Enabling individuals on the autism spectrum to further participate in society is perhaps another route towards better long-term outcome. I've talked before about research suggesting that greater societal inclusion is quite a big desire for quite a few people on the autism spectrum (see here) and what it might mean to them in terms of outcome. Of course this includes aspects such as getting a job (and not necessarily a job in the technology industry! [4]) and participating in activities such as sports or hobbies relevant to a person. More than that however are the opportunities to make and have friends and perhaps even meeting that special someone. If we've learned anything generally about favourable long-term outcome, it is that social and familial support are also paramount.

I'd finally like to add in the findings reported by Gotham and colleagues [5] and the notion that "understanding and acceptance of adults with ASD [autism spectrum disorder]" might also be something pretty important to outcome. As per the suggestion from Gotham on "calls for survey and qualitative research to ascertain what “understanding and acceptance” mean to individuals with ASD and their families" I do think more needs to be known about what expectations and requirements are included under such fuzzy terminology.
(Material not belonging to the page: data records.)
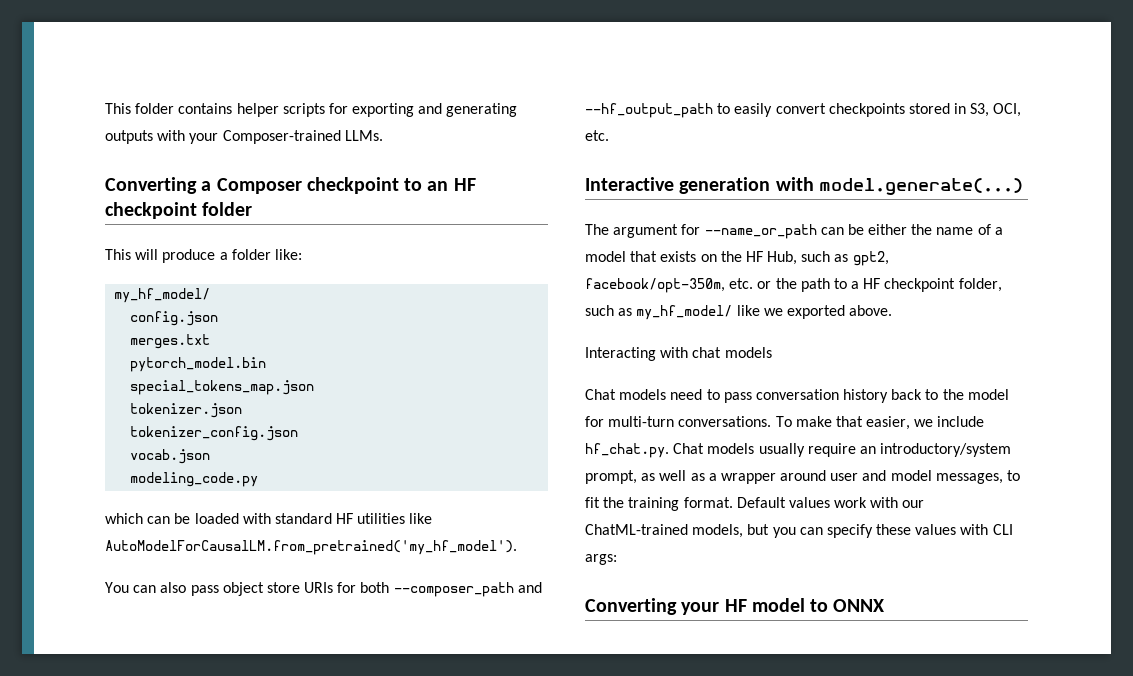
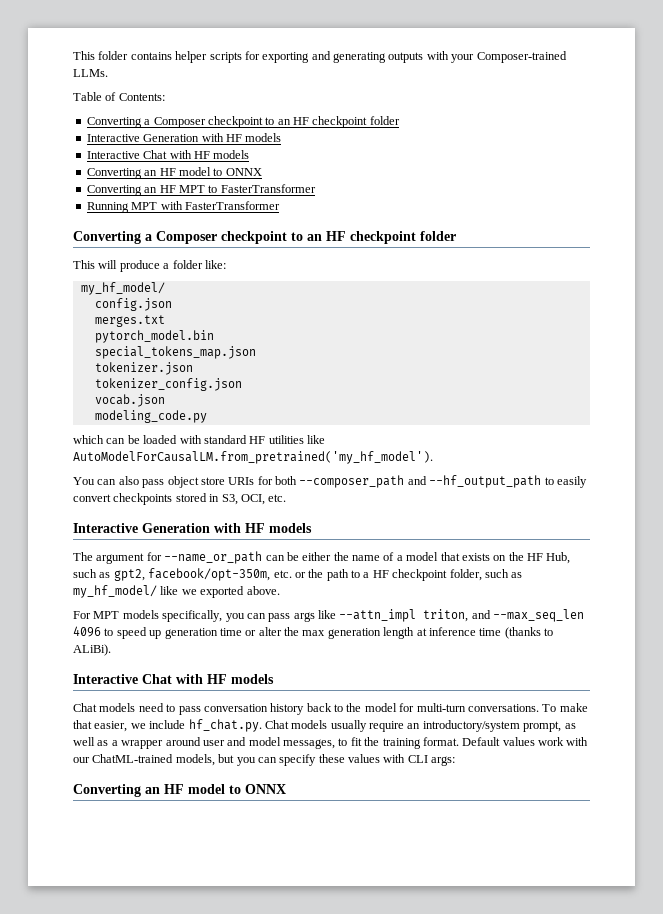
+ Table of Contents:
+ Converting a Composer checkpoint to an HF checkpoint folder
+ Interactive Generation with HF models
+ Interactive Chat with HF models
+ Converting an HF model to ONNX
+ Converting an HF MPT to FasterTransformer
+ Running MPT with FasterTransformer
  You can also pass object store URIs for both --composer_path and --hf_output_path to easily convert checkpoints stored in S3, OCI, etc.
- Interactive generation with model.generate(...)
+ Interactive Generation with HF models
- Interacting with chat models
+ For MPT models specifically, you can pass args like --attn_impl triton, and --max_seq_len 4096 to speed up generation time or alter the max generation length at inference time (thanks to ALiBi).
+ Interactive Chat with HF models
  Default values work with our ChatML-trained models, but you can specify these values with CLI args:
- Converting your HF model to ONNX
+ Converting an HF model to ONNX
In these days when autism awareness has its own day many people will know something about autism even if it is just sweeping generalisations (see here). Of course more needs to be done to inform the masses about how 'if you've met one person with autism, you've met one person with autism' and the like, but over and above that issue is a question to put out there: what more can be done to improve elements related to long-term outcome in autism?

And (once again) as if to prove a point...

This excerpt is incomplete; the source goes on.